Lá colocaram a banheira inflável. Eu sentia completamente cada contração. Sabia onde minha bebê estava. Fizemos um curso de hypnobirthing. Tiago gravou um dos relaxamentos que ouvi durante as últimas semanas de gravidez. Eu só queria ouvir aquilo. Me centrava, me orientava, me conectava. Fiz várias das visualizações indicadas e o colo rapidamente foi se abrindo. Tive algumas contrações mais fortes, umas seis, em que senti vontade de vomitar. Mas elas vinham bem espaçadas entre outras mais brandas. Quanta sabedoria nesse corpo. Eu sabia quando a contração estava pra chegar.

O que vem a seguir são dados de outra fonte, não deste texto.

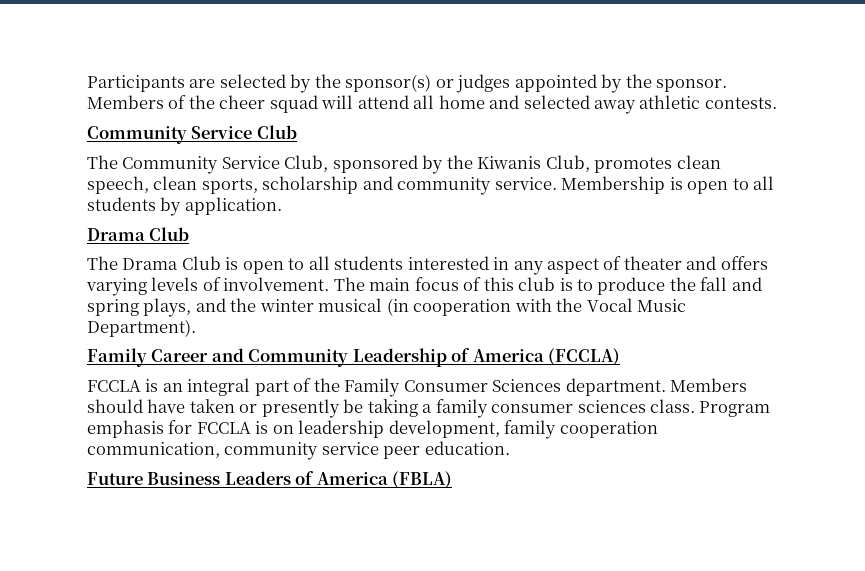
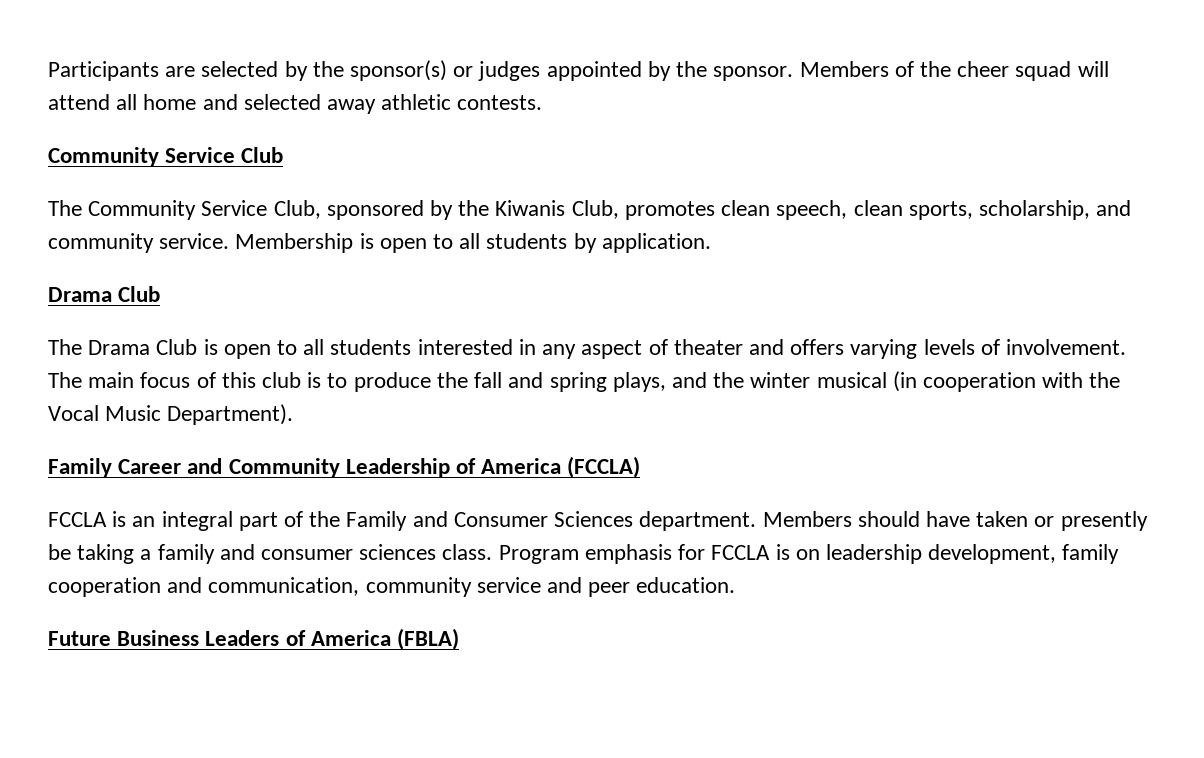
- The Community Service Club, sponsored by the Kiwanis Club, promotes clean speech, clean sports, scholarship and community service.
+ The Community Service Club, sponsored by the Kiwanis Club, promotes clean speech, clean sports, scholarship, and community service.
- FCCLA is an integral part of the Family Consumer Sciences department.
+ FCCLA is an integral part of the Family and Consumer Sciences department.
- Members should have taken or presently be taking a family consumer sciences class.
+ Members should have taken or presently be taking a family and consumer sciences class.
- Program emphasis for FCCLA is on leadership development, family cooperation communication, community service peer education.
+ Program emphasis for FCCLA is on leadership development, family cooperation and communication, community service and peer education.

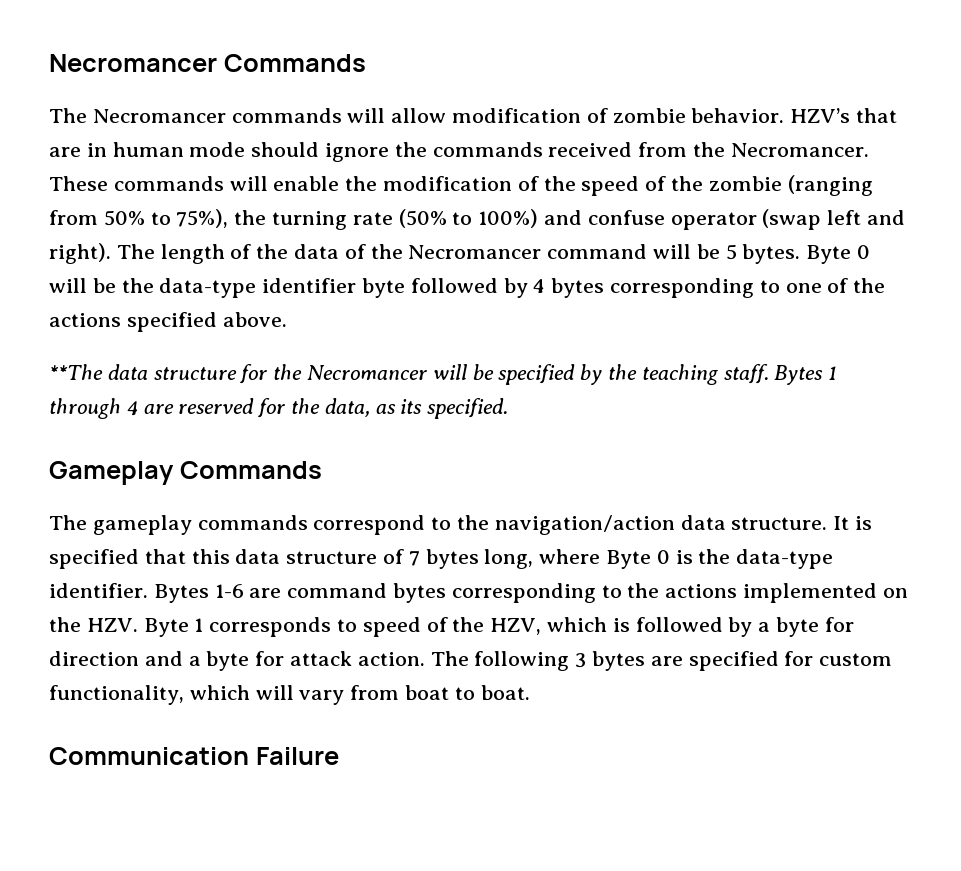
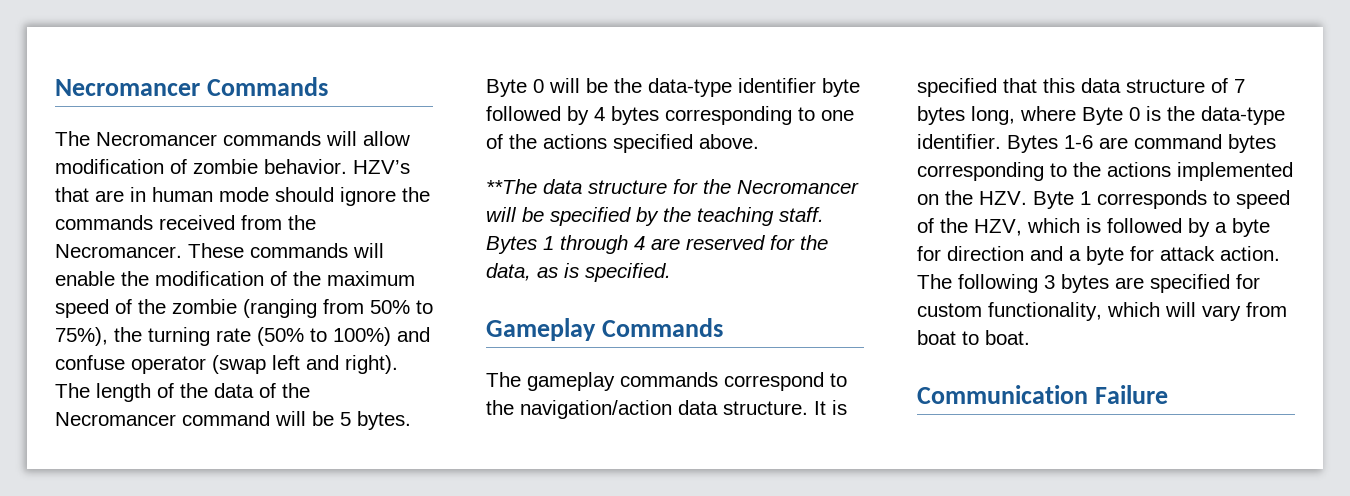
- These commands will enable the modification of the speed of the zombie (ranging from 50% to 75%), the turning rate (50% to 100%) and confuse operator (swap left and right).
+ These commands will enable the modification of the maximum speed of the zombie (ranging from 50% to 75%), the turning rate (50% to 100%) and confuse operator (swap left and right).
- Bytes 1 through 4 are reserved for the data, as its specified.
+ Bytes 1 through 4 are reserved for the data, as is specified.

Me sentia em total conexão com meu corpo e com o trabalho de parto.









As pessoas entravam e saiam do banheiro. Algumas vezes fiquei lá sozinha, com minha filha. Num dado momento senti que ela estava no canal do nascimento. Meu companheiro me lembrou de uma visualização para esse momento. Em duas contrações Eloísa nasceu. Eram 23:34h.








A cada dia me dou conta da potência desse parto, do quanto ele foi e é importante na nossa vida. E como nossa família se fortaleceu e uniu após esse nascimento.


Novos desafios se nos colocam a cada dia. E isso é viver. Mas seguimos fortalecidos e crentes em nossa capacidade, autorresponsabilidade e amor.
fotos de Paula Poltronix


1Em contato com os textos da amiga querida Letícia Penteado, do blog Anarca é a mãe, tornou-se impossível não estar atenta ao machismo da língua portuguesa. Difícil escrever sem usar a linguagem neutra de gênero.